Explainer: What is cervical cancer?

Over 3,000 people are diagnosed with cervical cancer in the UK each year and it is the fourth most common cancer in women globally. This week marks Cervical Cancer Prevention Week, so what exactly is cervical cancer, what causes it, and what is the best to treat it?  

What is cervical cancer? 

Cervical cancer is a type of cancer located anywhere in the cervix. The cervix is part of the female reproductive system that joins the upper half of the vagina and the lower half of the womb. It is sometimes known as the neck of the womb.  

Cervical cancer usually develops very slowly, taking years for the abnormal changes in the cervix to become cancer cells.  

Who can get cervical cancer? 

This can affect anyone who is born with a cervix. Most people diagnosed with cervical cancer are women but trans men and non-binary people who were assigned the female sex at birth are also at risk.  

Causes of cervical cancer 

Human papillomavirus (HPV) is the leading cause of cervical cancer. It is the name given to a common group of viruses that, in many cases, do not create big issues for most people.  

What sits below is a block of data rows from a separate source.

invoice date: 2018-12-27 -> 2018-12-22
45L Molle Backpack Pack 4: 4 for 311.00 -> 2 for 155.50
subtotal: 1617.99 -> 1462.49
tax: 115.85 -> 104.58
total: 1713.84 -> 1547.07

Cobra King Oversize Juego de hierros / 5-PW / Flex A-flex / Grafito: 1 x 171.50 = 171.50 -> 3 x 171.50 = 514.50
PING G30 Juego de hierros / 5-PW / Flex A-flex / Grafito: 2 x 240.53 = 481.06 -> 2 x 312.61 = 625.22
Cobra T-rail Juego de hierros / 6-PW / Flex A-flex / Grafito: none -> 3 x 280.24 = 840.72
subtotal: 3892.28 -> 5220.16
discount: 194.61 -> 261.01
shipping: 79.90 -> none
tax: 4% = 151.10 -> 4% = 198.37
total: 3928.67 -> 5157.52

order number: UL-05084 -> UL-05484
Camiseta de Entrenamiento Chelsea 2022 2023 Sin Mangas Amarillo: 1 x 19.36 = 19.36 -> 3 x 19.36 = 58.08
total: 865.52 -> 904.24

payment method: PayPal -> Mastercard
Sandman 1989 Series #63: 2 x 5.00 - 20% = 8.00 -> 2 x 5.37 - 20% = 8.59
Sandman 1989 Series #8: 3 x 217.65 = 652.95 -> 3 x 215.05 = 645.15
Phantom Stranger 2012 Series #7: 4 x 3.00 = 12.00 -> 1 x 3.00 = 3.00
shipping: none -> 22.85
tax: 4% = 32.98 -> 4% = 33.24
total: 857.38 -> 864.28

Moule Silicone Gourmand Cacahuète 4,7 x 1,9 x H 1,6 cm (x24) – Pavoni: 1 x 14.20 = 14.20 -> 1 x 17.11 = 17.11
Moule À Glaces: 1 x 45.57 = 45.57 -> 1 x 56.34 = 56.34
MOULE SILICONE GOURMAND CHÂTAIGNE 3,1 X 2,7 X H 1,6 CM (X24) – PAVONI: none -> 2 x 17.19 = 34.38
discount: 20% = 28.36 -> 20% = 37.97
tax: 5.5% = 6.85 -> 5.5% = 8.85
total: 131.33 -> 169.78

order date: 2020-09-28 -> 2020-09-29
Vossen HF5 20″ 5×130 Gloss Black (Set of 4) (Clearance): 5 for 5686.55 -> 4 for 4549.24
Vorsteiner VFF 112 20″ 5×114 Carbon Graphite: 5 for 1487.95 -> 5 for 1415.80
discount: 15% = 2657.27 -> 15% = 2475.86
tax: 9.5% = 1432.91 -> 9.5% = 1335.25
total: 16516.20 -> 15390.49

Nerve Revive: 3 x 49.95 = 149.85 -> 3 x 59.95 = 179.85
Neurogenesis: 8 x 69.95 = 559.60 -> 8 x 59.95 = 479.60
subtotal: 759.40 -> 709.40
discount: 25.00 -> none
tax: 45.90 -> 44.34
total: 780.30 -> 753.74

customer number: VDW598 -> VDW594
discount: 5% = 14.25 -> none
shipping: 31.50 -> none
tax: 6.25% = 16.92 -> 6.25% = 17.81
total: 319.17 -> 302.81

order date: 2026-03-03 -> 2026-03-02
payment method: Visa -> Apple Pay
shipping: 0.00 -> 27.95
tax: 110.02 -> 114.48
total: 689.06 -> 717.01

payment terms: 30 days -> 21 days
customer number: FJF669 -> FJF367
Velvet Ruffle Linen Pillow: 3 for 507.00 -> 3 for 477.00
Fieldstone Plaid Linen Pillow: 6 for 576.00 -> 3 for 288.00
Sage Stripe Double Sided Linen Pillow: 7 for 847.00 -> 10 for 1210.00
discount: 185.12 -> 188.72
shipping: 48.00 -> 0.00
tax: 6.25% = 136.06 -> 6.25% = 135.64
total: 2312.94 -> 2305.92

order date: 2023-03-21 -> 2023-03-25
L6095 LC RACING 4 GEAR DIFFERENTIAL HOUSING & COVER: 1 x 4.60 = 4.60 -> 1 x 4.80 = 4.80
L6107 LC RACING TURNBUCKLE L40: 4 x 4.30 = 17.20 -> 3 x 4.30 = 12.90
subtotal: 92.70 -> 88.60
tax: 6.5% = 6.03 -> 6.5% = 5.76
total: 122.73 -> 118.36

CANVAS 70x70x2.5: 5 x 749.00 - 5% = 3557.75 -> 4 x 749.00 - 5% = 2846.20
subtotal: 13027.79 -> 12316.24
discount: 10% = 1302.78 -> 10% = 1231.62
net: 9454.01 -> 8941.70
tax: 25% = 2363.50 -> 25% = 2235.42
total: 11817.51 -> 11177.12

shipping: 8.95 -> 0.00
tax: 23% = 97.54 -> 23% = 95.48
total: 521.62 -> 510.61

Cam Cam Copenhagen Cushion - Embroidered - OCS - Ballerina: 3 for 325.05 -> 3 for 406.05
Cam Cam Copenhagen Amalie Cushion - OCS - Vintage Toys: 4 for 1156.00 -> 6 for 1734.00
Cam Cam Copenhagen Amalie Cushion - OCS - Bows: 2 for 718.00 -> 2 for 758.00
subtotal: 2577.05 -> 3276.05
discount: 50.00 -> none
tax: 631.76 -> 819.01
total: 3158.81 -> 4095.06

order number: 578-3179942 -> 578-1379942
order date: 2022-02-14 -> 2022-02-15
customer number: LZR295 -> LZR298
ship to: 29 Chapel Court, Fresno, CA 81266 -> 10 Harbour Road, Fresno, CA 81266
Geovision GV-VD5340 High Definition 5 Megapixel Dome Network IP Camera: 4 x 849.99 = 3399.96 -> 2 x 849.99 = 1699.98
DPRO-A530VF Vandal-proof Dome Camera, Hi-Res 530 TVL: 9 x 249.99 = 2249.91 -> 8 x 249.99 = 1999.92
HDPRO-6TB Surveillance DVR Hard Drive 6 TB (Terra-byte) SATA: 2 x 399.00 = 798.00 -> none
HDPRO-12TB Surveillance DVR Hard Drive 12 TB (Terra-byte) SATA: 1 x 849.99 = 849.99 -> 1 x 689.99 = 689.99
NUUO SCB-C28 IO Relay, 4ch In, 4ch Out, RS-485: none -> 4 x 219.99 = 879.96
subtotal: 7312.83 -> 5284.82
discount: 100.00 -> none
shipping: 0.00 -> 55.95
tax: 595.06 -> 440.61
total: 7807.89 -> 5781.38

However, high-risk HPV can cause the breakdown of cells in the cervix which can evolve into cervical cancer.  

You can get HPV through sexual contact, typically oral, anal or vaginal sex and by sharing sex toys.  

Jo’s Cervical Cancer Trust, the UK’s largest cervical cancer charity, states that high-risk HPV accounts for 99.7% of all cervical cancer cases.  

Types of cervical cancer 

There are a variety of different types of cervical cancer with squamous cell cervical cancer, adenocarcinoma and adenosquamous carcinoma being some of the most common.  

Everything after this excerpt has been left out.